*
Awokado gości na moim stole wyjątkowo często, szczególnie teraz latem. Ten niezwykle zdrowy owoc (witaminy, błonnik, dobre – nienasycone – tłuszcze, potas, magnez, fosfor, białko, oraz duże właściwości przeciwutleniające…) to wspaniały dodatek do szybkich sałatek, a także ‘baza’ do przygotowania jednej z moich ulubionych przekąsek – guacamole – klik. Najczęściej używam awokado do przygotowania dań wytrawnych, jednak kiedy w jednym z tutejszych czasopism zobaczyłam zdjęcie tarteletek / babeczek z malinami i awokado stwierdziłam, że pora na zmiany i na wypróbowanie również tej słodkiej wersji :)
Babeczki te robiłam już kilka razy, modyfikując nieznacznie proporcje i dodatki (oryginał ‘gazetowy’ był zdecydowanie najmniej udany ;) ). Piekłam je np. z mlekiem kokosowym, jednak ta wersja nie do końca mi posmakowała, ciasto było bowiem nieco mdłe. Ostatecznie wygrała wersja na mleku ryżowym, z dodatkiem sporej ilości otartej skórki cytrynowej oraz limoncello (za pierwszym razem) i rumu (za drugim). Alkohol możemy oczywiście pominąć, nadaje on jednak temu ciastu dodatkowego aromatu i przyjemnego smaku, polecam więc użycie jednej z tych dwóch ‘procentowych’ propozycji ;)
Dziś już śmiało mogę stwierdzić, że awokado, pistacje, maliny i cytryna to bardzo udany kwartet :)
*
Tarteletki / babeczki z awokado i malinami
ok. 8 indywidualnych foremek ‘tarteletkowych’ o śr. 10 cm
60 g tłuszczu roślinnego (lub miękkiego masła)

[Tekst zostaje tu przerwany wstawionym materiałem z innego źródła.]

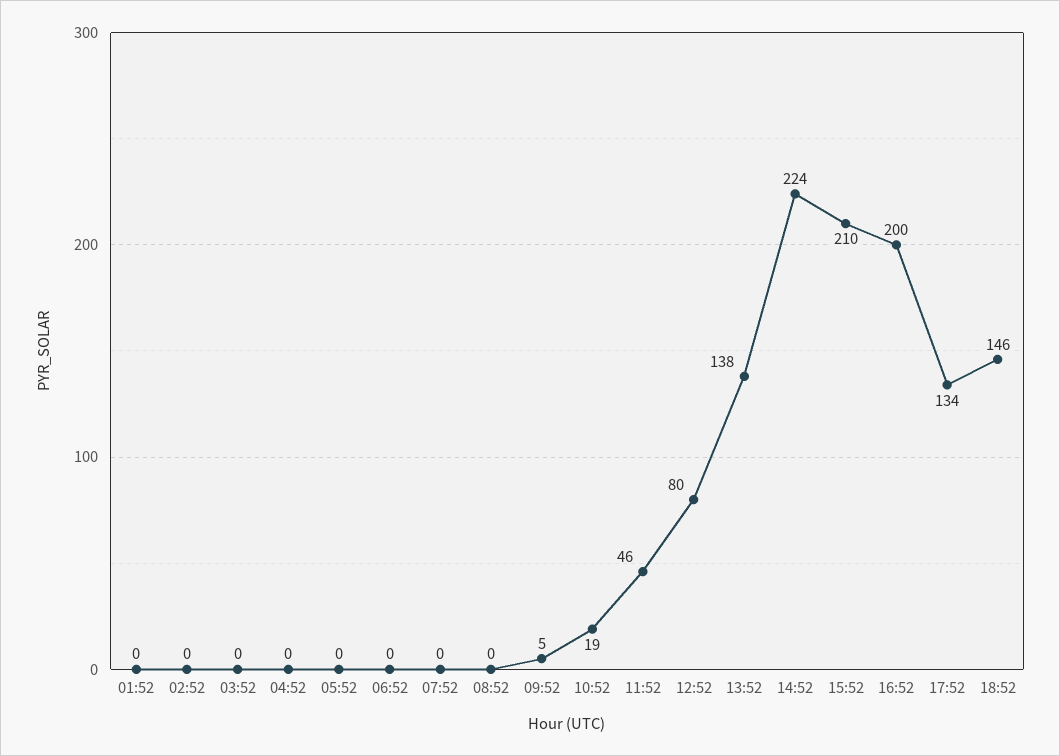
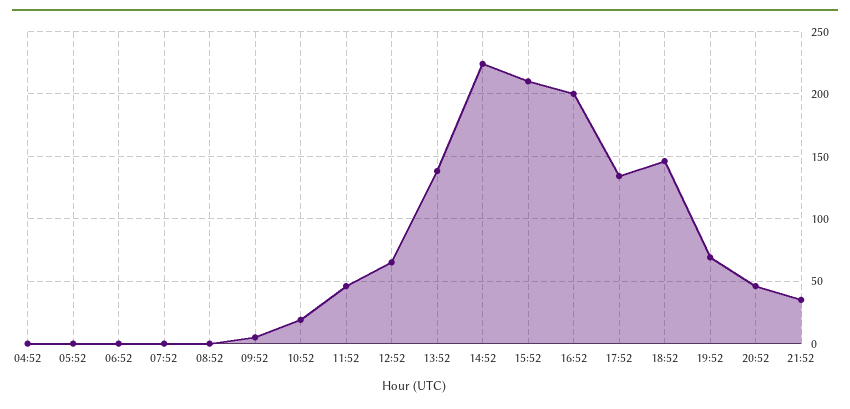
01:52: 0 -> none
02:52: 0 -> none
03:52: 0 -> none
12:52: 80 -> 65
19:52: none -> 70
20:52: none -> 45
21:52: none -> 35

150 g cukru (u mnie zmielony trzcinowy)
3 jajka
otarta skórka z 1 cytryny i 1 limonki
100 ml mleka (u mnie ryżowe)
3 łyżki limoncello lub rumu (można pominąć)*
2 dojrzałe awokado
180 g mąki
100 g zmielonych pistacji
szczypta soli
2 łyżeczki proszku do pieczenia
ok. 200 g malin
cukier puder do posypania
* jeśli rezygnujemy z dodatku alkoholu, radzę dodać 3 łyżki mleka więcej lub ok. 30 g mąki mniej
Piekarnik nagrzać do 180°.
Awokado przepołowić, pozbawić pestki a miąższ rozetrzeć widelcem.

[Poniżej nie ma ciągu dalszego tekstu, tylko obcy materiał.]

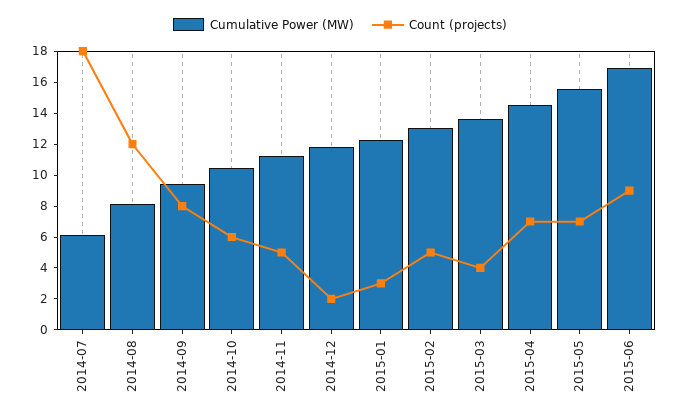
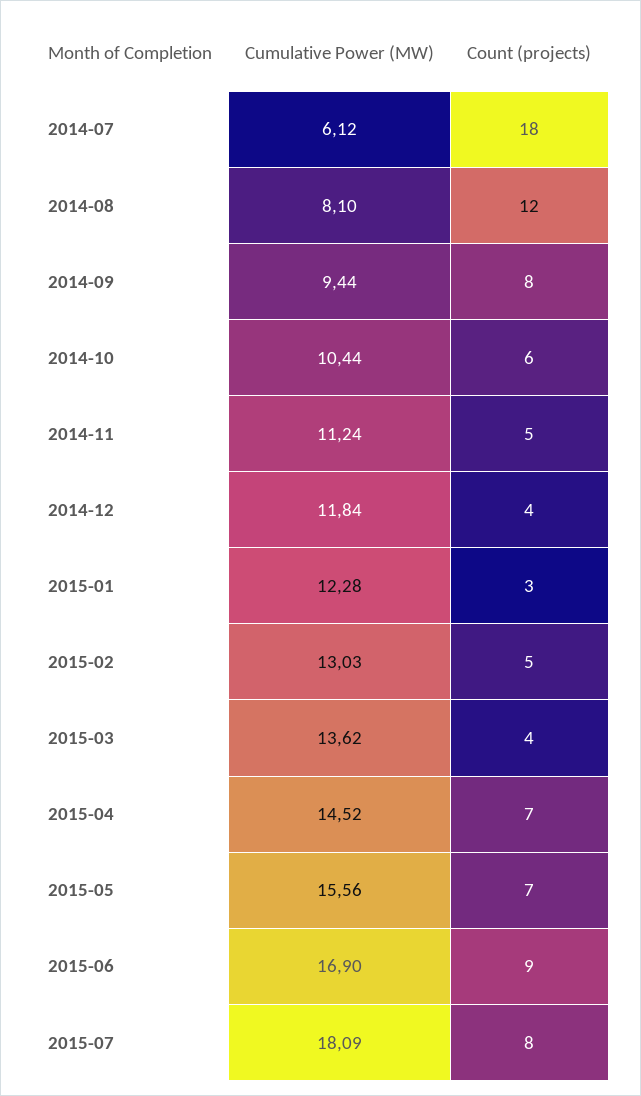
Count (projects), 2014-12: 2 -> 4
Cumulative Power (MW), 2015-07: none -> 18.09
Count (projects), 2015-07: none -> 8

Tłuszcz utrzeć z cukrem do białości. Dalej miksując dodawać po jednym jajku, a gdy masa jest już jednolita dodać otartą skórkę z cytryn, mleko, limoncello lub rum i awokado i dobrze wymieszać. Następnie partiami dodawać mąkę wymieszaną z solą i proszkiem oraz pistacje i ponownie dobrze wymieszać. Masę przelać do natłuszczonych foremek i nałożyć po kilka malin. Piec ok. 35 min.

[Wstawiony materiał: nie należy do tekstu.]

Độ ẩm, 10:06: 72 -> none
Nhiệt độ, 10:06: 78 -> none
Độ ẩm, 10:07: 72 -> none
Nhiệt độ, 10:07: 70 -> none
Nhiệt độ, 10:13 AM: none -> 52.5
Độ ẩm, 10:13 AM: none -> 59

Wystudzić na kratce, a przed podaniem udekorować pozostałymi malinami i posypać cukrem pudrem.
Uwaga :
- ciasto pieczone w jednej większej foremce (np. tortownica o śr. 22 cm) ma niestety tendencje lekko ‘zakalcowe’, radzę więc użyć indywidualnych foremek, w których ciasto o wiele szybciej i lepiej się wypieka
*
(przepis oryginalny – Betty Bossi)
*
Pozdrawiam serdecznie!
*
wow , Bea , fajne te twoje maleństwa
śliczne na dokładkę
Pozwolę sobie skopiować przepis i wykorzystać go praktycznie , bo wiem ,że awokado na słodko to dobry pomysł
Margot, a ja po porocie z gor z pewnoscia wyprobuje tez to Twoje ciasto, bardzo mi sie bowiem spodobalo u Ciebie na blogu :)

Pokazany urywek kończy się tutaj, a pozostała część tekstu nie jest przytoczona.